- _Instructions for the task_: In the data below, find the line containing "- A lightweight", then set down that line and every later line up to and including the line containing "Container using singleton pattern.", exactly.

- _Listed records_:
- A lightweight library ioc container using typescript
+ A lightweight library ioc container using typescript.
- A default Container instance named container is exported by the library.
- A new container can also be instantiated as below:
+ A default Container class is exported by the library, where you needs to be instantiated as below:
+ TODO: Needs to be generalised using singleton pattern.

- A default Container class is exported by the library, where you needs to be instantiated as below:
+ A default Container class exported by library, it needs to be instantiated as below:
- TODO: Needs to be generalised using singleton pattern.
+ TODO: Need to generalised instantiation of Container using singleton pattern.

---

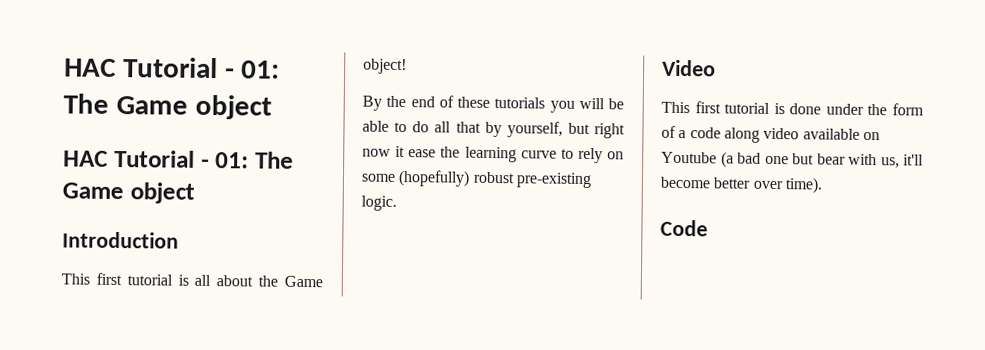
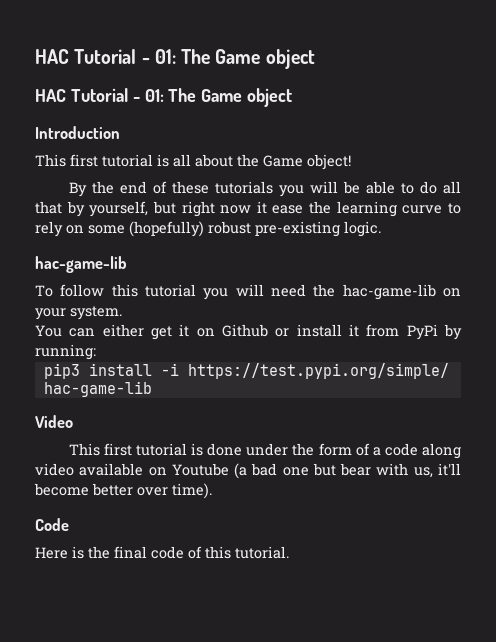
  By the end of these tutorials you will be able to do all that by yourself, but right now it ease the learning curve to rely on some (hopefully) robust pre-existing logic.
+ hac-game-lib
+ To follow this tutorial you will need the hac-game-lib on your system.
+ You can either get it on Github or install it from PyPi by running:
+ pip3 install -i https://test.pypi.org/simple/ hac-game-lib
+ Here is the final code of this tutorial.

--

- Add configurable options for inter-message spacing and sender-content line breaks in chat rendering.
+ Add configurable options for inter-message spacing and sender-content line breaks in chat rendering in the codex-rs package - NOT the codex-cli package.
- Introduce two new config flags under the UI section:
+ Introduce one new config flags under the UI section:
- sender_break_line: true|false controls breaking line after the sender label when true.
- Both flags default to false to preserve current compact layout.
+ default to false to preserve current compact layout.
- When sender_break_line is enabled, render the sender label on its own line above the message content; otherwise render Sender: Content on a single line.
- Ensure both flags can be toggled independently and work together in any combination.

- _Answer for this exercise_:
- A lightweight library ioc container using typescript
+ A lightweight library ioc container using typescript.
- A default Container instance named container is exported by the library.
- A new container can also be instantiated as below:
+ A default Container class is exported by the library, where you needs to be instantiated as below:
+ TODO: Needs to be generalised using singleton pattern.

- A default Container class is exported by the library, where you needs to be instantiated as below:
+ A default Container class exported by library, it needs to be instantiated as below:
- TODO: Needs to be generalised using singleton pattern.
+ TODO: Need to generalised instantiation of Container using singleton pattern.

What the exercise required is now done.